■ TASK REQUIREMENTS
What is needed is an exact copy of the entries below, from the line that contains "- ==ServiceLoa" through the final line, both included, and nothing else.

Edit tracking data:
= Beginning of Section =
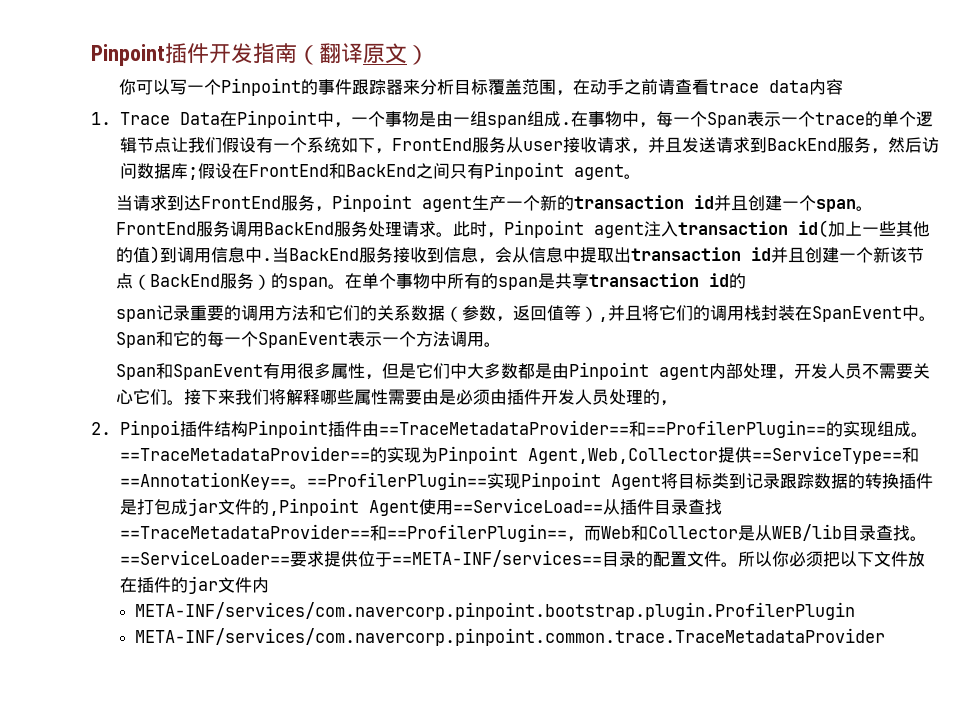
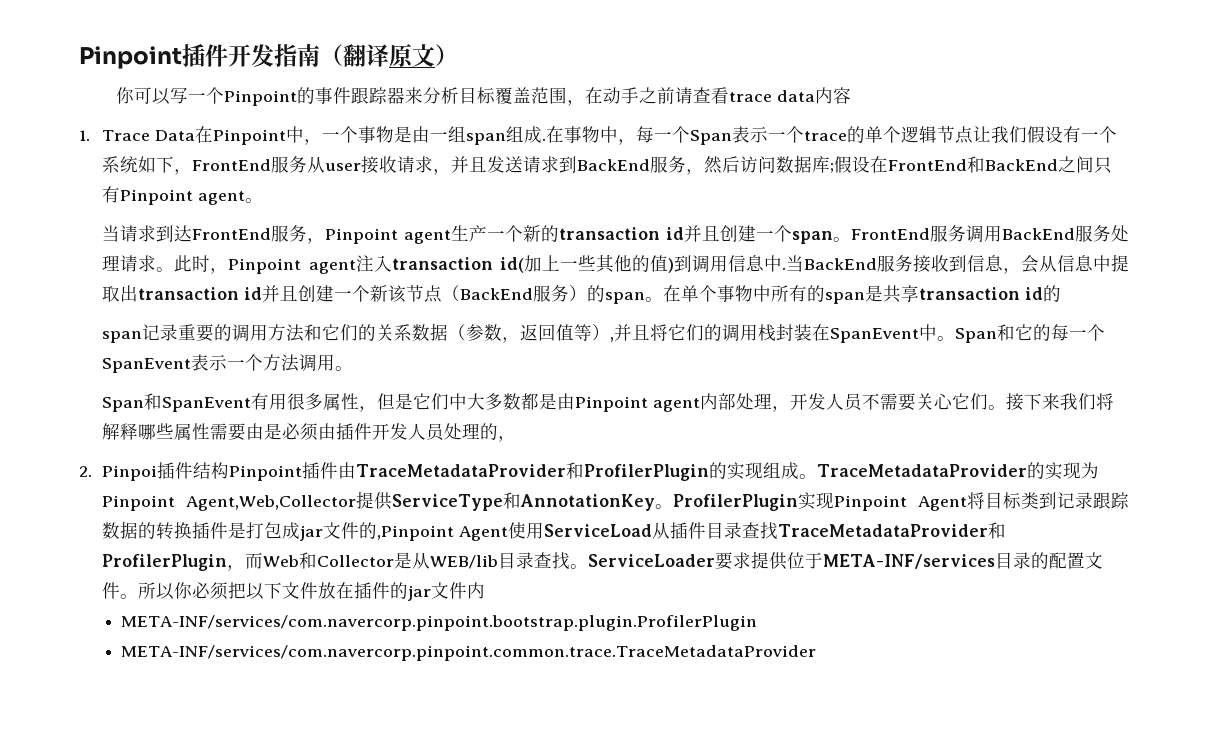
- 2. Pinpoi插件结构Pinpoint插件由==TraceMetadataProvider==和==ProfilerPlugin==的实现组成。
+ 2. Pinpoi插件结构Pinpoint插件由TraceMetadataProvider和ProfilerPlugin的实现组成。
- ==TraceMetadataProvider==的实现为Pinpoint Agent,Web,Collector提供==ServiceType==和==AnnotationKey==。==ProfilerPlugin==实现Pinpoint Agent将目标类到记录跟踪数据的转换插件是打包成jar文件的,Pinpoint Agent使用==ServiceLoad==从插件目录查找==TraceMetadataProvider==和==ProfilerPlugin==，而Web和Collector是从WEB/lib目录查找。
+ TraceMetadataProvider的实现为Pinpoint Agent,Web,Collector提供ServiceType和AnnotationKey。ProfilerPlugin实现Pinpoint Agent将目标类到记录跟踪数据的转换插件是打包成jar文件的,Pinpoint Agent使用ServiceLoad从插件目录查找TraceMetadataProvider和ProfilerPlugin，而Web和Collector是从WEB/lib目录查找。
- ==ServiceLoader==要求提供位于==META-INF/services==目录的配置文件。
+ ServiceLoader要求提供位于META-INF/services目录的配置文件。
= End of Section =
■ RESULT OF THIS TASK
- ==ServiceLoader==要求提供位于==META-INF/services==目录的配置文件。
+ ServiceLoader要求提供位于META-INF/services目录的配置文件。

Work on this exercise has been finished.